--- Information supplied ---

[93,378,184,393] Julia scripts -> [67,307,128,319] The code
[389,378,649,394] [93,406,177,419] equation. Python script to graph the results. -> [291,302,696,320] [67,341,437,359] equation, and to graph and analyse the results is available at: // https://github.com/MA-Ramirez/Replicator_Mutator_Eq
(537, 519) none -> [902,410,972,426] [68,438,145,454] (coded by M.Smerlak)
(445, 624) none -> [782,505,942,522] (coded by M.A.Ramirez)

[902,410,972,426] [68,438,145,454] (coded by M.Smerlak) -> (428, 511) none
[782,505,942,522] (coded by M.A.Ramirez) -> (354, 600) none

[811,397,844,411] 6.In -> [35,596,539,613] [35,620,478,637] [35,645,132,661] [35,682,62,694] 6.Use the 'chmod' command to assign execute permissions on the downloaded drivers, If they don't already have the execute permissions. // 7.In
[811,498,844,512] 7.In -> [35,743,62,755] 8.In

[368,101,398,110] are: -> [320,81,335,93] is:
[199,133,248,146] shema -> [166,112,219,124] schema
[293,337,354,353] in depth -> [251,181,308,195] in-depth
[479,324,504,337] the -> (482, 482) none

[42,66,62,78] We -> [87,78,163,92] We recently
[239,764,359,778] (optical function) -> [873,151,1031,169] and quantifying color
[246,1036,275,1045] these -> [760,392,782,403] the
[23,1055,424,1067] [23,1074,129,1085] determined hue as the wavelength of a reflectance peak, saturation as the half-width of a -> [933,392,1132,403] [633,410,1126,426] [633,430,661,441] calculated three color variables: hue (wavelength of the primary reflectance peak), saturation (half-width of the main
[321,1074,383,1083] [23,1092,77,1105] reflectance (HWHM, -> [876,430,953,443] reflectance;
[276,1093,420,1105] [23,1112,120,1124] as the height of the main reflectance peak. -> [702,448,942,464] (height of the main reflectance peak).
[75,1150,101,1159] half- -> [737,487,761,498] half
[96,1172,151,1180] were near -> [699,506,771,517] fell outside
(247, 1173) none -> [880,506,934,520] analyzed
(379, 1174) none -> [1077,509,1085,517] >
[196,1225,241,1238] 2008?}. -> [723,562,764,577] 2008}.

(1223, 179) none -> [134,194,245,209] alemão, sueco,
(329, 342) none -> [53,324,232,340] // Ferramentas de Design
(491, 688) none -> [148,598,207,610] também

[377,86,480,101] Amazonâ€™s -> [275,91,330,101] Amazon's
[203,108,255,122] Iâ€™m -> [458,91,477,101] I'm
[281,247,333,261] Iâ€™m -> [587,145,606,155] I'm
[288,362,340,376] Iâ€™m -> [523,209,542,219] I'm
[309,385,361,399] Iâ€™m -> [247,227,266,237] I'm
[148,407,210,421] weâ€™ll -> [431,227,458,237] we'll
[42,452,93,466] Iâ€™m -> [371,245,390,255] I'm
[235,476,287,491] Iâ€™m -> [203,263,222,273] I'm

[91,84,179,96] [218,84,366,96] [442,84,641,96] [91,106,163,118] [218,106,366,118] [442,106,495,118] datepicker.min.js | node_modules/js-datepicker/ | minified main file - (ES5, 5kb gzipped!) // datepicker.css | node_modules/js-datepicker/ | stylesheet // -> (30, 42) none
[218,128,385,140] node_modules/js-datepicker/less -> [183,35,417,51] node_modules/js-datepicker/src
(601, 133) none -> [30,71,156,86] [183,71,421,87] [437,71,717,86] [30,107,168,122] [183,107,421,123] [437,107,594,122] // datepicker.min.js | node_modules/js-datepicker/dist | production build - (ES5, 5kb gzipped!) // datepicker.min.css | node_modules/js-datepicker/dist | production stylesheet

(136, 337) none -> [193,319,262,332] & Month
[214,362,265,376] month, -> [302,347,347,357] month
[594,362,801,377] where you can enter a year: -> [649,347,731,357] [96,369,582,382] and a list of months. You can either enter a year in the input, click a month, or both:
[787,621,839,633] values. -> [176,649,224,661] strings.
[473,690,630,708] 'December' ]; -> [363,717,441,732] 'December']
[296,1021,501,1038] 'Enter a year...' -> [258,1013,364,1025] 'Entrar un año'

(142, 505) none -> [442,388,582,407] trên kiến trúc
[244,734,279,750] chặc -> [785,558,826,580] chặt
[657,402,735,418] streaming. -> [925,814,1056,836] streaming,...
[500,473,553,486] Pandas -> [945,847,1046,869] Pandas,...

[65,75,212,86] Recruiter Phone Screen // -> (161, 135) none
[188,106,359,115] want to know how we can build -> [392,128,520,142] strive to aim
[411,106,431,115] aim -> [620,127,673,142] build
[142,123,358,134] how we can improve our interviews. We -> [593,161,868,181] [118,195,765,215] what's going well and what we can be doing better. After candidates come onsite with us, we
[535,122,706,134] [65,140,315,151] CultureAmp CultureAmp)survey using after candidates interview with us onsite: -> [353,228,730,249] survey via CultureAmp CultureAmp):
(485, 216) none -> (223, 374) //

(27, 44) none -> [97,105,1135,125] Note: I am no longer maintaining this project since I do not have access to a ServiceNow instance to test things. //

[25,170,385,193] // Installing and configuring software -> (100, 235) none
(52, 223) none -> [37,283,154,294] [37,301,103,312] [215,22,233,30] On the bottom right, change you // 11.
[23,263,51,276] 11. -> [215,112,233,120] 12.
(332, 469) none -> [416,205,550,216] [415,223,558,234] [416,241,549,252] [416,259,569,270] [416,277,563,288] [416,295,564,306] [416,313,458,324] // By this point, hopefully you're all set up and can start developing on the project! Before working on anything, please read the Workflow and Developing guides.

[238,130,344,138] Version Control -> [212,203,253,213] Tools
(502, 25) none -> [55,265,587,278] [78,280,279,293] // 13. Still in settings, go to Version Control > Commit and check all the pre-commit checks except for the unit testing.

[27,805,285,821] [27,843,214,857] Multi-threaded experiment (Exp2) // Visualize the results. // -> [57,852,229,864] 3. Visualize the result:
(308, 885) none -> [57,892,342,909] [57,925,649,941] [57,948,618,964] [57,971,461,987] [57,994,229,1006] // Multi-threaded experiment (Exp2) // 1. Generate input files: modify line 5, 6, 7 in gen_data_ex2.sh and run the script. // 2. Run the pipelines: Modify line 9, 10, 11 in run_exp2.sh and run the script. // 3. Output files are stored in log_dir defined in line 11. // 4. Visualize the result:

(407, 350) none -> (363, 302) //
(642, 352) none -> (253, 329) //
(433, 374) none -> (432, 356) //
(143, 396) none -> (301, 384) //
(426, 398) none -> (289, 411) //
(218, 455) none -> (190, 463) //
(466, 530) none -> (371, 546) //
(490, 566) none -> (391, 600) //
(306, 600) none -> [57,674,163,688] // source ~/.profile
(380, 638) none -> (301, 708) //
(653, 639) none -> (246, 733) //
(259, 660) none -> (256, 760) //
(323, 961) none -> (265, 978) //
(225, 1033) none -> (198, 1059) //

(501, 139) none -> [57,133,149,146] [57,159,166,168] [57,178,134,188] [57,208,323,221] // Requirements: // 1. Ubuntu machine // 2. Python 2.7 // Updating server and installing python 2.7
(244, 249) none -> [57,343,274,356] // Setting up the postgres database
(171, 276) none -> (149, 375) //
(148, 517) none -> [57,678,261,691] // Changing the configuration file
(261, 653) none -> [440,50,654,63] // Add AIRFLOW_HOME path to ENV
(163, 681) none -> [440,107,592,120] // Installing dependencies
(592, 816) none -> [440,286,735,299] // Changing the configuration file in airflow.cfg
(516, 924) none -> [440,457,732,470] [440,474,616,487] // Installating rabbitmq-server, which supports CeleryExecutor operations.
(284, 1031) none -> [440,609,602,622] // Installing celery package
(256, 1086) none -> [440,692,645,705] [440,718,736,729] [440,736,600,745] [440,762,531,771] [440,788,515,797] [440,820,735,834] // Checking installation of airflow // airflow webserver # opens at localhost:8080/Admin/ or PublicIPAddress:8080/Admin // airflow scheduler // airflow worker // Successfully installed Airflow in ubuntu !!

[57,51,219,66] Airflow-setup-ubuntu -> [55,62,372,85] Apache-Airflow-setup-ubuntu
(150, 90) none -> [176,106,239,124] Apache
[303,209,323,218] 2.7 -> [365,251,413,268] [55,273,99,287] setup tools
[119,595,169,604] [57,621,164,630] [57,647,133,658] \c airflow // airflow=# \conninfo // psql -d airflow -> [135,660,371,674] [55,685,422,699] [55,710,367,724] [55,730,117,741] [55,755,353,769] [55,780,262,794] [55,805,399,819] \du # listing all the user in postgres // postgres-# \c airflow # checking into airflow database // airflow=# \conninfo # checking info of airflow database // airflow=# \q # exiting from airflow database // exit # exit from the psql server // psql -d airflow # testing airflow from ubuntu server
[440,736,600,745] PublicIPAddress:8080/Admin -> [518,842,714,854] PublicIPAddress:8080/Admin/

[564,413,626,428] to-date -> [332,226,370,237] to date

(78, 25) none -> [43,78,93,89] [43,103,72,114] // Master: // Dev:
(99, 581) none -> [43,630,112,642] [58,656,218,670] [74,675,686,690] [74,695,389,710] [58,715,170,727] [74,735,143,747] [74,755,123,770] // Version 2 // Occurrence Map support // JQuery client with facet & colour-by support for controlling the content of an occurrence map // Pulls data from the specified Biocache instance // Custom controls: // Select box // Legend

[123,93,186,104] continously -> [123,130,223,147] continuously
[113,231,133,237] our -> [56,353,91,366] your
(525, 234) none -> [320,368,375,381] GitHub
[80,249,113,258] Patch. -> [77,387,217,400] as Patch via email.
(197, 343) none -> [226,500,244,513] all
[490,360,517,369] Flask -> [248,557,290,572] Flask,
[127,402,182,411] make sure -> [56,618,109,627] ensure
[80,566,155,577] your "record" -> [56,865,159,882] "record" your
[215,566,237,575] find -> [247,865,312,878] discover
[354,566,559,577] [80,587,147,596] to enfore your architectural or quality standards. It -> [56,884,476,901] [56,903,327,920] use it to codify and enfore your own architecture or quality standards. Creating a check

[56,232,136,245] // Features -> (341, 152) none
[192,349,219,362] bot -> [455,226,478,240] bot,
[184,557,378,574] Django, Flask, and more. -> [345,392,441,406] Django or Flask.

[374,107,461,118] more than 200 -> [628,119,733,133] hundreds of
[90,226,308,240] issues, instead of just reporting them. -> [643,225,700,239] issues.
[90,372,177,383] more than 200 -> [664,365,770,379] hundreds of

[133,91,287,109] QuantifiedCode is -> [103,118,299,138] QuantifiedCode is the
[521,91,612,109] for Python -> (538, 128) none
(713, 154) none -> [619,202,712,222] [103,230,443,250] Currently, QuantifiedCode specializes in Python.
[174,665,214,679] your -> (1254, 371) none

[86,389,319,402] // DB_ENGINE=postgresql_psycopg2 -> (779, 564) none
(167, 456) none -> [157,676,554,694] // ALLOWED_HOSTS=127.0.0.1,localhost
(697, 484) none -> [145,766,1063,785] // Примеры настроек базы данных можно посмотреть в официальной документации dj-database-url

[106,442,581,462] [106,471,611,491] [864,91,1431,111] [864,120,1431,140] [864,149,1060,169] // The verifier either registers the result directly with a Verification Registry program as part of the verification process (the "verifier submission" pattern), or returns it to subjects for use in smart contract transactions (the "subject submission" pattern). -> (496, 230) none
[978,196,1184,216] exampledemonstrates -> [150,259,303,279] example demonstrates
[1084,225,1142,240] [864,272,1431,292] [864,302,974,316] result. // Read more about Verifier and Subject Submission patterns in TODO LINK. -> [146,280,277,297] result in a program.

---

What is being asked:
Using only the entries above, output the line with "[184,557,378,574] Django, Flask, and", the line with "[521,91,612,109] for Python", and all lines between them, exactly as they stand.

Answer box:
[184,557,378,574] Django, Flask, and more. -> [345,392,441,406] Django or Flask.

[374,107,461,118] more than 200 -> [628,119,733,133] hundreds of
[90,226,308,240] issues, instead of just reporting them. -> [643,225,700,239] issues.
[90,372,177,383] more than 200 -> [664,365,770,379] hundreds of

[133,91,287,109] QuantifiedCode is -> [103,118,299,138] QuantifiedCode is the
[521,91,612,109] for Python -> (538, 128) none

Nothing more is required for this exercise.